Le 3 décembre 2020, le MEFT a publié un appel d’offres pour la vente de 170 éléphants sauvages provenant de quatre zones d’élevage commercial du nord du pays. Prétendument, ces ventes seraient nécessaires pour réduire le nombre d’éléphants et ainsi des conflits hommes-éléphants.

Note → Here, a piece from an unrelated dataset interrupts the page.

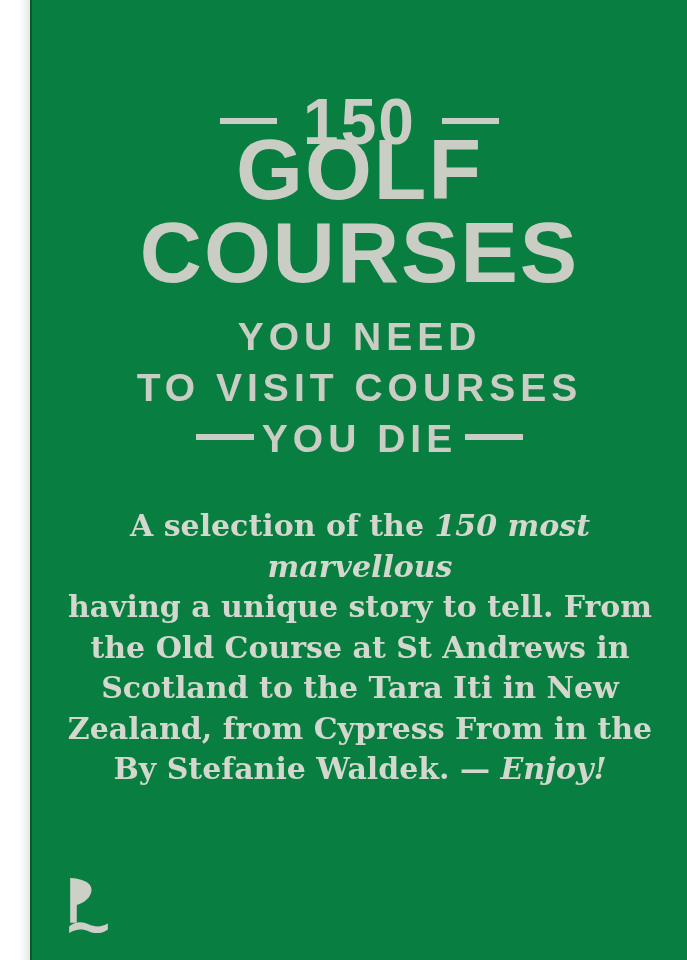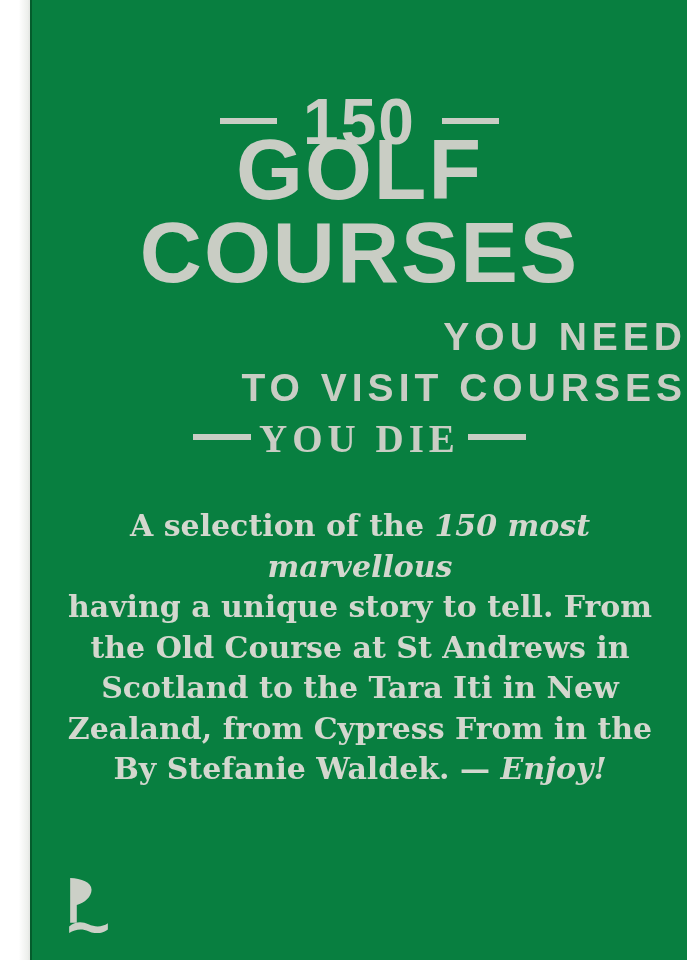"YOU NEED" .subtitle { text-align: right -> center }
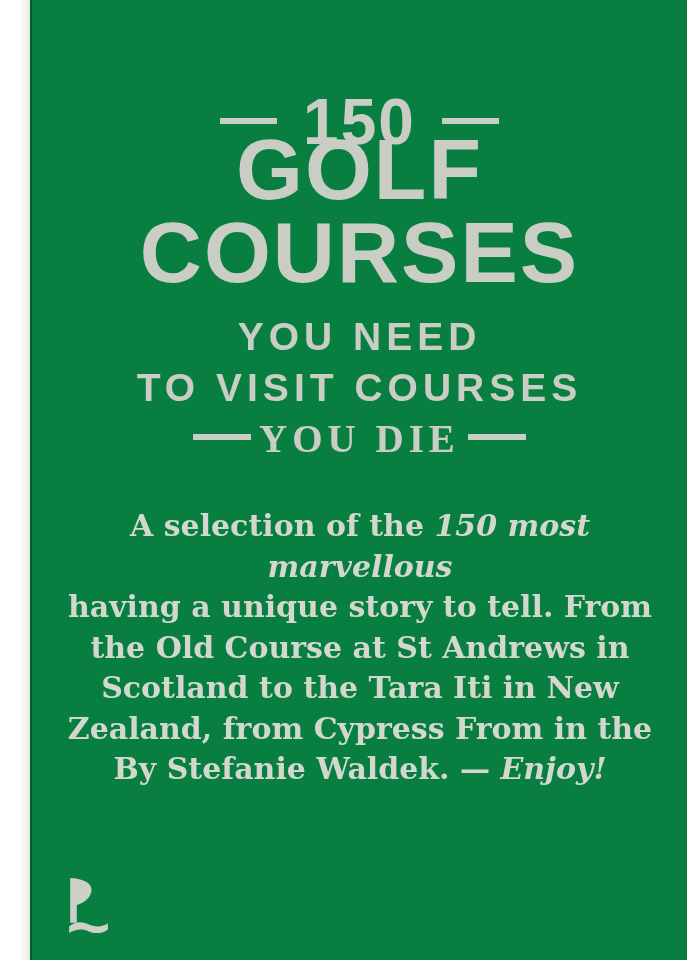"YOU DIE" .dashrow { font-family: Liberation Serif, serif -> none }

La vente devrait rapporter 5.9 millions de dollars namibiens (environ 400’000 USD, 365’500 CHF). Ces éléphants n’ont pas encore été capturés, mais devraient l’être ce mois d’août, toujours selon le communiqué du Ministère.

La Fondation Franz Weber, qui lutte depuis plus de 40 ans pour la protection des éléphants d’Afrique, a effectué une investigation détaillée, sur le terrain en Namibie, ces derniers mois. Il en résulte que la population d’éléphants de la région Kunene, qui comprend deux des quatre zones prévues pour les captures, est sur le point de disparaître après des années de sécheresse. Il est donc très peu probable que des captures d’éléphants dans cette région soit viable.

D’après Anna Zangger, directrice des campagnes internationales de la FFW, « Il paraît insensé que la seule solution possible aux « conflits hommes-éléphants » soit l’exportation de ces animaux (dont des adultes et des jeunes) hors de Namibie. D’ailleurs, ces « conflits » ne sont observables que dans un seul des sites proposés pour les captures – ils sont minimes dans les trois autres régions proposées ».

Il est également aberrant de soutenir que le produit de ces ventes puisse faire une quelconque différence pour les populations locales qui, d’après les résultats de l’enquête de la FFW, ne bénéficient que très rarement de ce type de « gestion » de la faune. Il n’y a donc aucune preuve de la nécessité, ou même de l’utilité de ces ventes, qu’elle soit économique ou d’une autre nature.

Les exportations prévues violeraient surtout la Convention sur le commerce international des espèces de faune et de flore sauvages menacées d’extinction (CITES), qui interdit à la Namibie d’exporter des éléphants d’Afrique, hormis vers des programmes de conservation dans l’aire de répartition de l’espèce (en vertu de l’annotation à l’inscription de ces populations d’éléphants à l’Annexe II de la CITES). Ce n’est toutefois pas la première fois que la Namibie outrepasse ses obligations internationales : en 2012 et 2013, elle avait déjà envoyé 24 éléphants vivants au Mexique et à Cuba.

Pour Vera Weber, présidente de la FFW, cette annonce de la Namibie est tout simplement inacceptable : « L’exportation d’éléphants hors de leur habitat naturel est cruel, implique des taux de mortalité élevés et perturbe les populations d’éléphants sauvages. Ces pratiques impliquent souvent, pour ces animaux, une triste vie en captivité – elles ne sont plus tolérables au XXIème siècle ».

La FFW a fait part de ses objections au Secrétariat de la CITES, aux autorités suisses responsables de l’application de la CITES, ainsi qu’à la Namibie directement. Elle demande en particulier à la Suisse et au Secrétariat de la CITES d’adopter une position ferme pour condamner ces futures exportations. Elle propose en revanche à la Namibie son soutien pour trouver des solutions acceptables et viables.